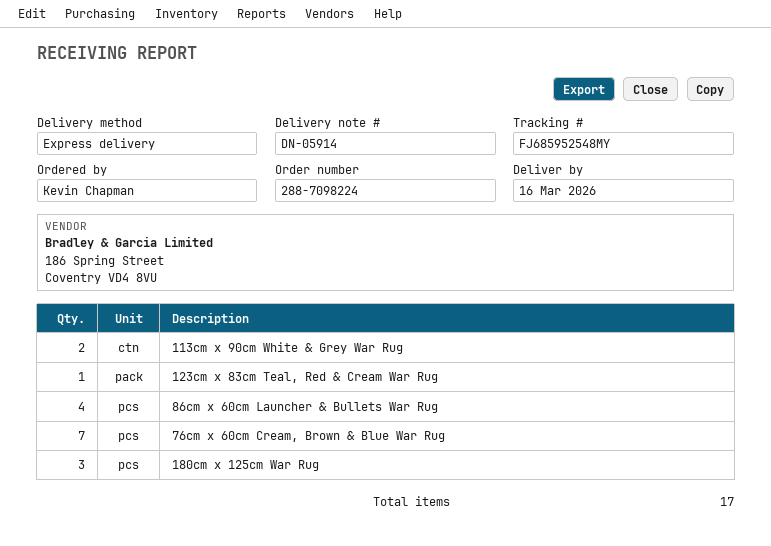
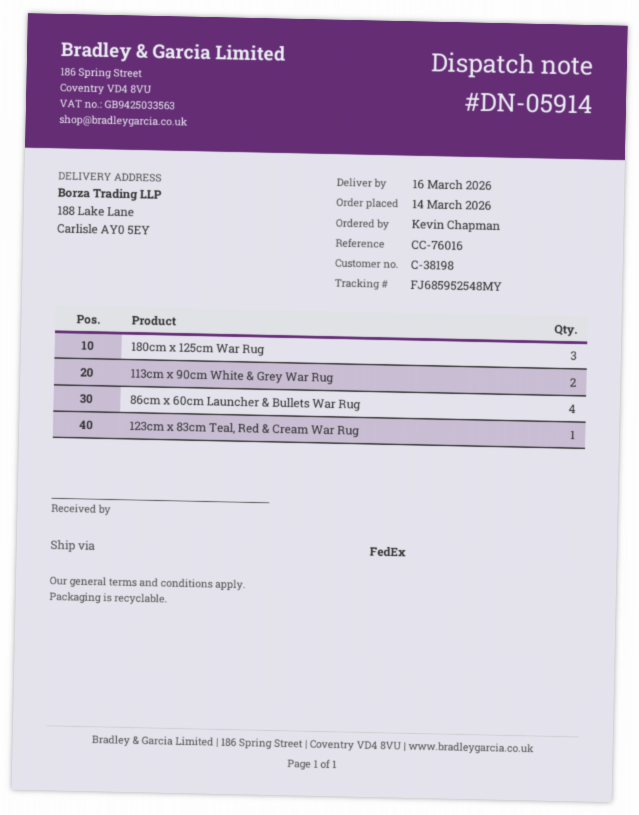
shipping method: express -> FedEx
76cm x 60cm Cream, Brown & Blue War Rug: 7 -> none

* * *

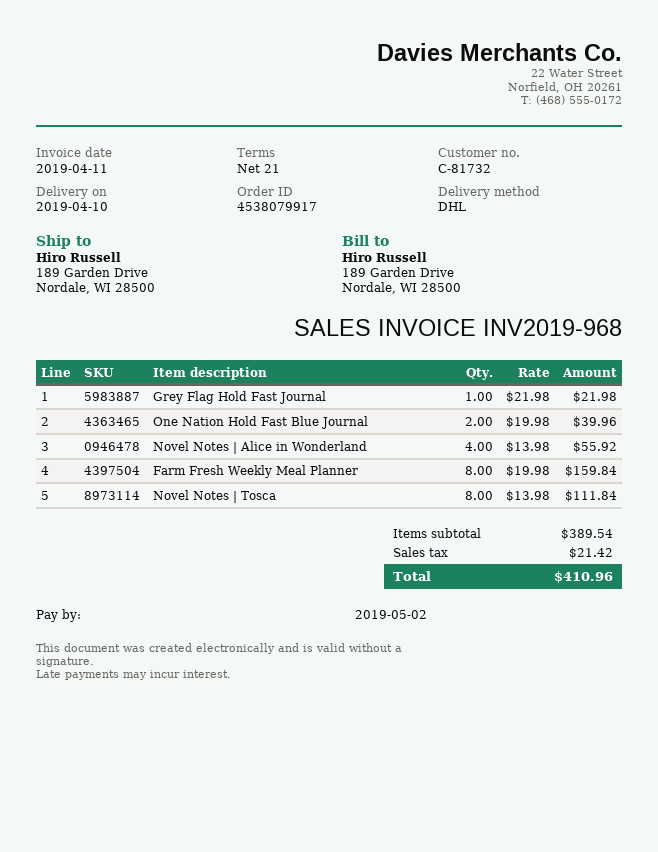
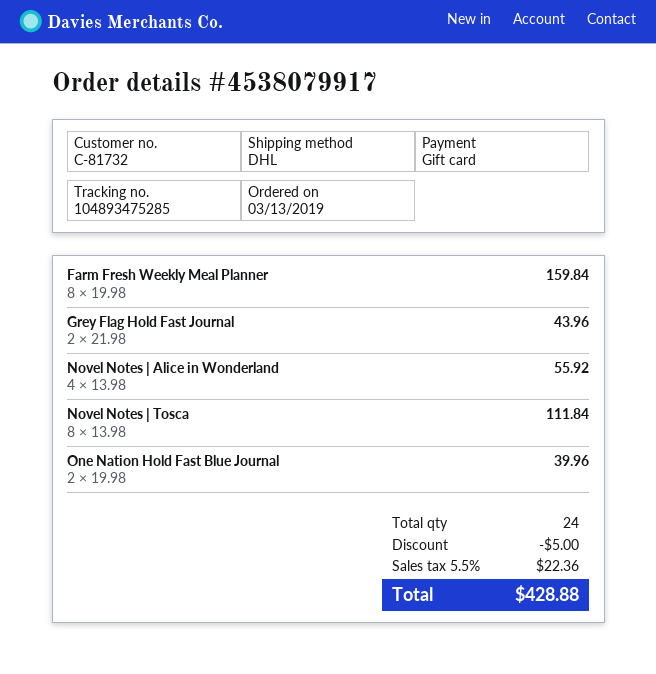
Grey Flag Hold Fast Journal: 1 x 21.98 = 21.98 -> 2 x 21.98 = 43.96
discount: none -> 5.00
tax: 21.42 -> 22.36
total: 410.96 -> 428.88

[Task brief]
Above are the entries. Quote exactly the lines from the one bearing "shipping method: express -> FedEx" through the one bearing "76cm x 60cm".

[Task result]
shipping method: express -> FedEx
76cm x 60cm Cream, Brown & Blue War Rug: 7 -> none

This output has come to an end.